The data catalog is a capability offered by many data platforms as a centralized resource for business analysts, data scientists, data engineers, and software developers to find data sources and record information about them. These can be compelling enterprise tools to help share and improve data for analytics or to be used in applications.

Using data properly is everyone’s responsibility

All these tools and capabilities represent new responsibilities and opportunities for software developers.

The responsibility begins by using data integration tools as the primary way to bring in new data sources and use them in applications.
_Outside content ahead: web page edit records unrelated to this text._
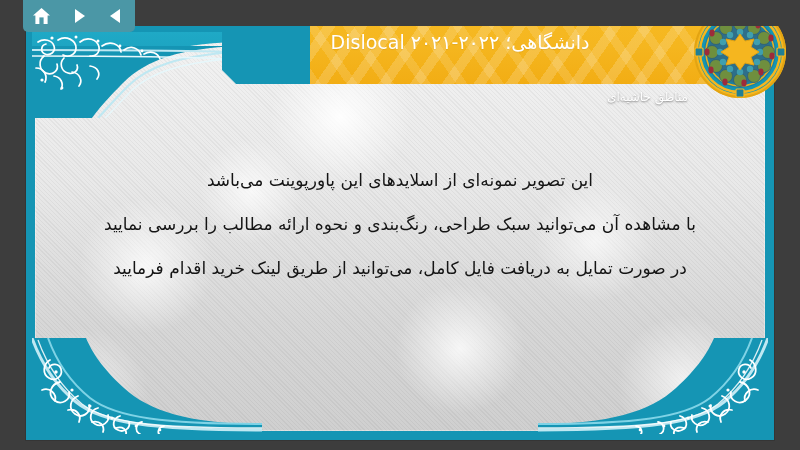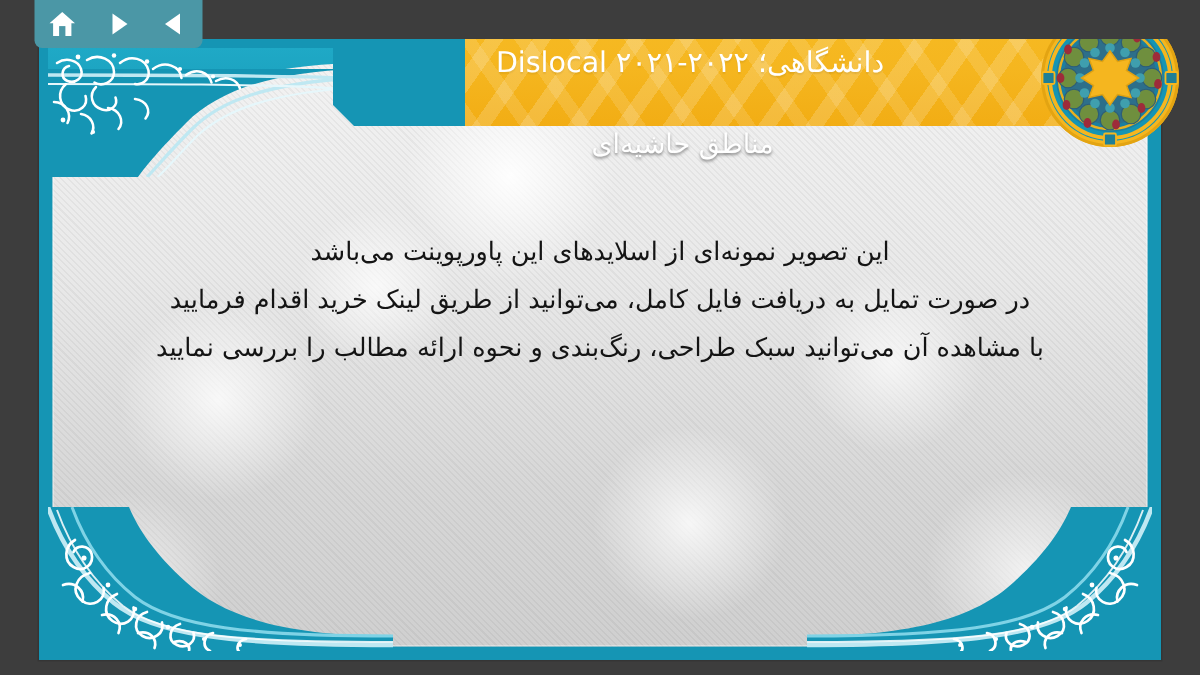--- a/index.html
+++ b/index.html
@@ -126,9 +126,8 @@
   #title-line3{
     position:absolute;
     left:222px;top:84px;width:466px;height:28px;
-    text-align:center;
     color:#ffffff;
-    font-size:18px;line-height:26px;
+    font-size:12px;line-height:26px;
     z-index:19;
     text-shadow:0 1px 2px rgba(120,120,120,.85);
   }

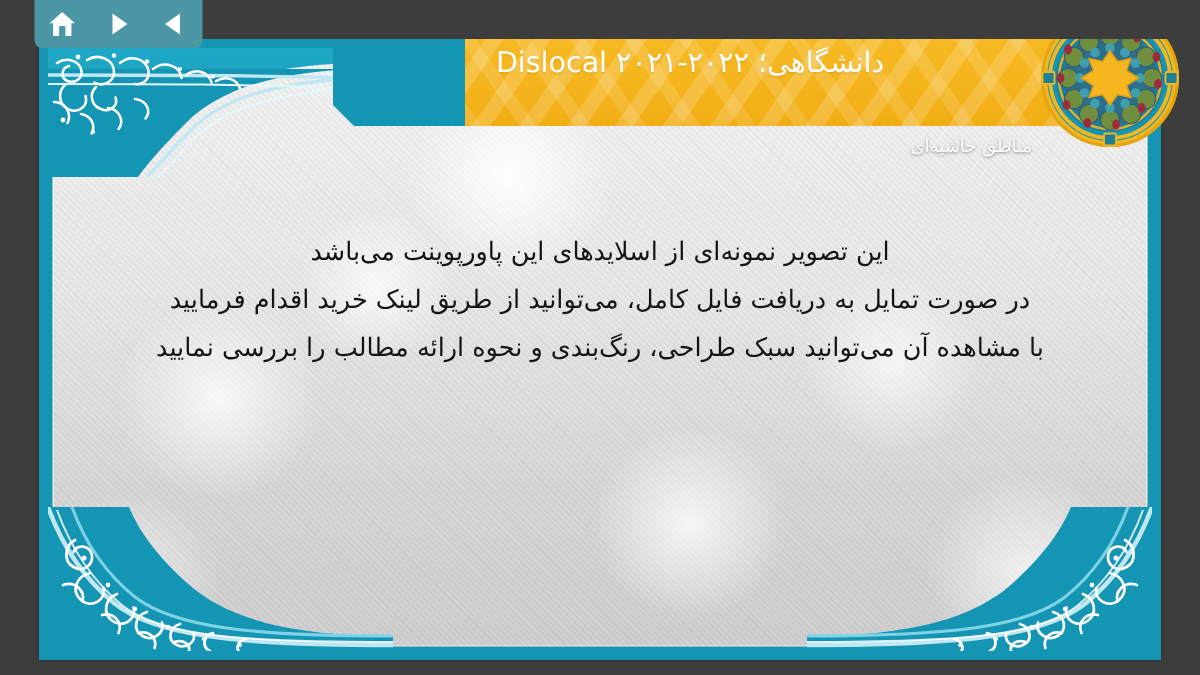--- a/index.html
+++ b/index.html
@@ -151,7 +151,7 @@
     padding:0 18px;
     box-sizing:border-box;
   }
-  #body-copy p{margin:0;white-space:nowrap;}
+  #body-copy p{margin:12px;white-space:nowrap;}
 </style>
 </head>
 <body>

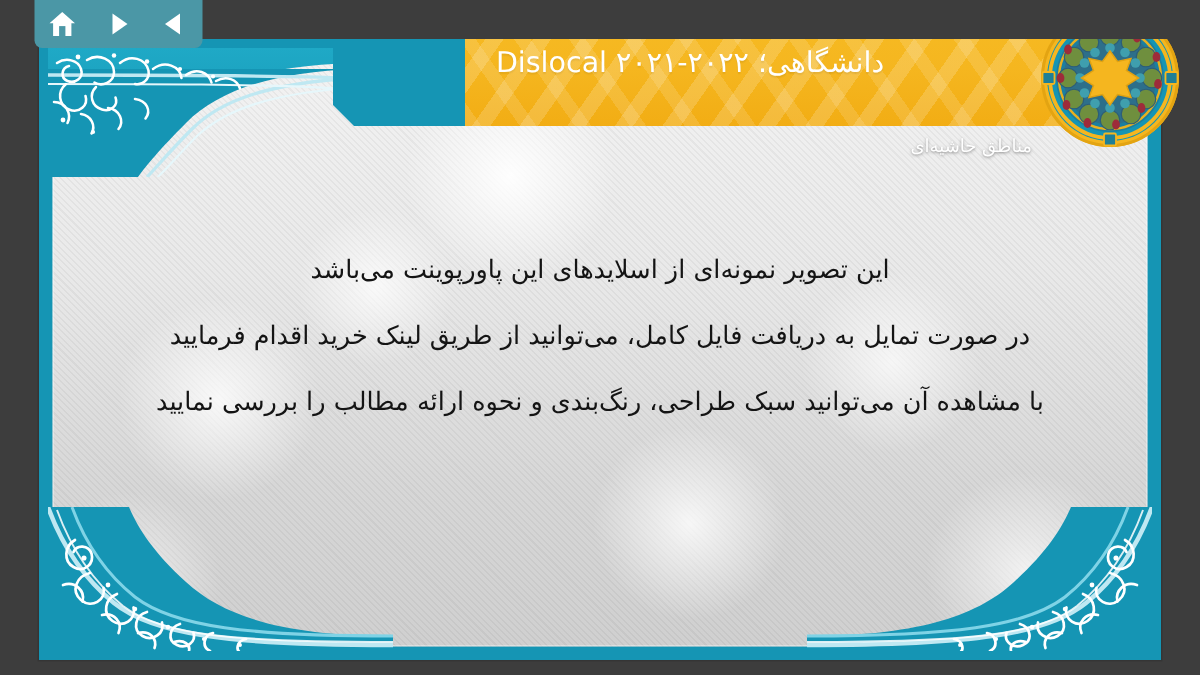--- a/index.html
+++ b/index.html
@@ -265,8 +265,8 @@
 
     <div id="body-copy">
       <p>این تصویر نمونه‌ای از اسلایدهای این پاورپوینت می‌باشد</p>
+      <p>با مشاهده آن می‌توانید سبک طراحی، رنگ‌بندی و نحوه ارائه مطالب را بررسی نمایید</p>
       <p>در صورت تمایل به دریافت فایل کامل، می‌توانید از طریق لینک خرید اقدام فرمایید</p>
-      <p>با مشاهده آن می‌توانید سبک طراحی، رنگ‌بندی و نحوه ارائه مطالب را بررسی نمایید</p>
     </div>
 
   </div>

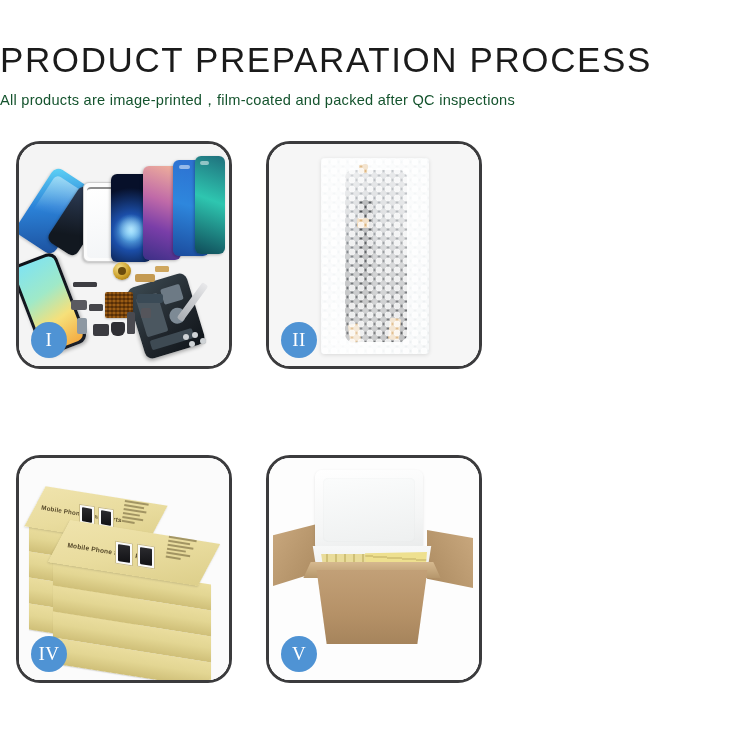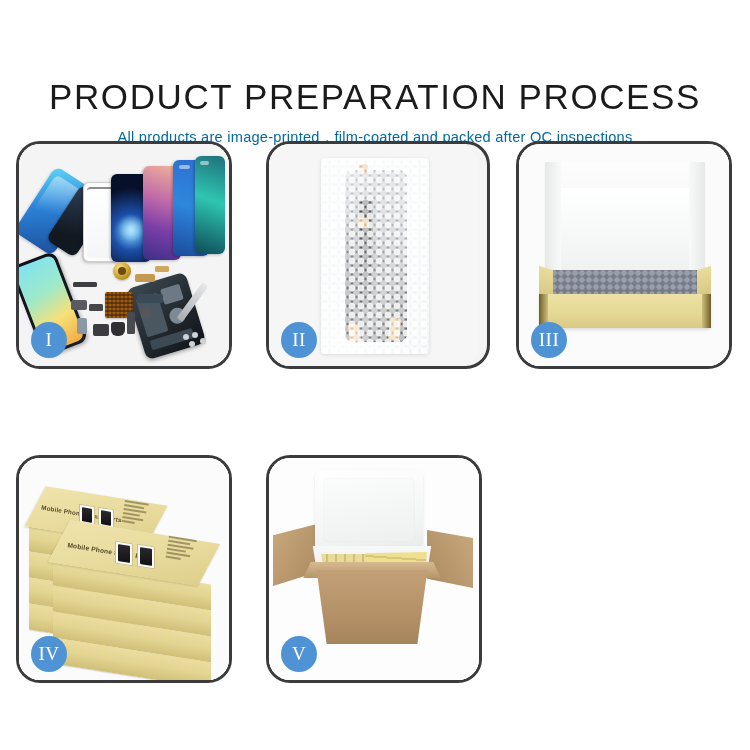--- a/index.html
+++ b/index.html
@@ -28,8 +28,7 @@
     left: 0;
     top: 0;
     width: 750px;
-    text-align: center;
-    margin-top: 37px;
+    text-align: left;
   }
   #page-title {
     margin: 0;

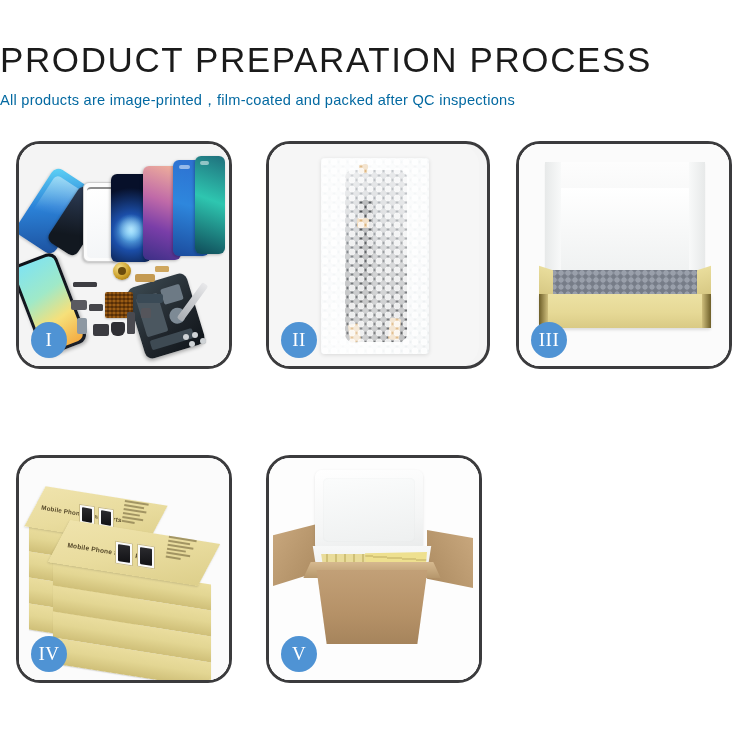--- a/index.html
+++ b/index.html
@@ -48,7 +48,7 @@
     font-size: 14.6px;
     font-weight: 400;
     letter-spacing: 0.25px;
-    color: #0369a1;
+    color: #14532d;
     white-space: nowrap;
   }
 

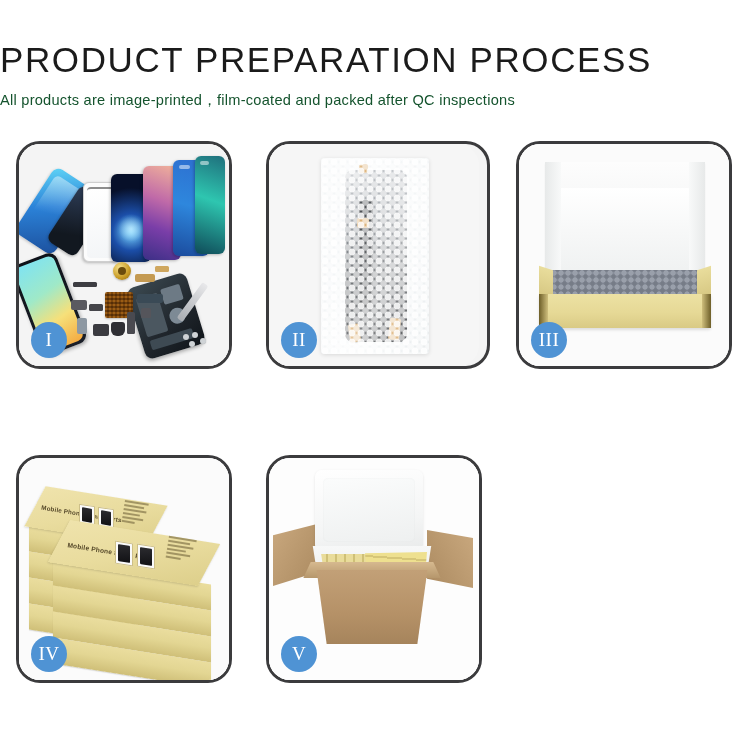--- a/index.html
+++ b/index.html
@@ -81,7 +81,7 @@
     background: #f4f4f4;
   }
   .c1 { left: 0px;   top: 0px; }
-  .c2 { left: 250px; top: 0px; padding-left: 8px; }
+  .c2 { left: 250px; top: 0px; }
   .c3 { left: 500px; top: 0px; }
   .c4 { left: 0px;   top: 314px; }
   .c5 { left: 250px; top: 314px; }

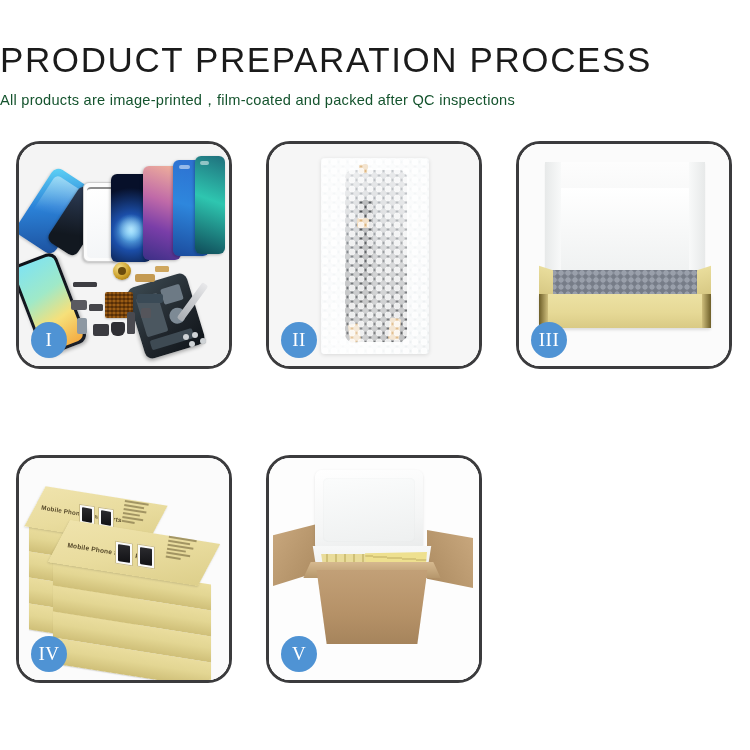--- a/index.html
+++ b/index.html
@@ -511,20 +511,6 @@
       <div class="badge">II</div>
     </div>
 
-    <div class="card c3">
-      <div class="card-inner">
-        <div class="p3">
-          <div class="foam-lid"></div>
-          <div class="foam-flapL"></div>
-          <div class="foam-flapR"></div>
-          <div class="tray-inside"></div>
-          <div class="tray-lipL"></div>
-          <div class="tray-lipR"></div>
-          <div class="tray-front"></div>
-        </div>
-      </div>
-      <div class="badge">III</div>
-    </div>
 
     <div class="card c4">
       <div class="card-inner">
The simple approaches of developing scripts and encoding data cleansing operations or business rules in code have significant drawbacks compared to capabilities of data integration platforms.

There are still plenty of coding opportunities since data integration platforms require extensions, rules, and configurations specific to data sources. However, the platforms offer robust ways to manage this code, handle exceptions, and provide other operating capabilities that challenge any do-it-yourself approach.

The data catalog then offers developers a significant opportunity to use more data sources and analytics or machine learning models in software applications. In fact, one of the primary goals of many organizations is to be data-driven and enable employees, customers, and partners to use appropriate and permissioned data and analytics. What better way than for software development teams to embed the available data, analytics, or the machine learning models directly in applications?

Ask data scientists, and one of their primary objectives is to see their machine learning models integrated into applications. Embedding analytics for the benefit of end-users is how data scientists and software developers collaborate and deliver business value—and that’s a win for everybody.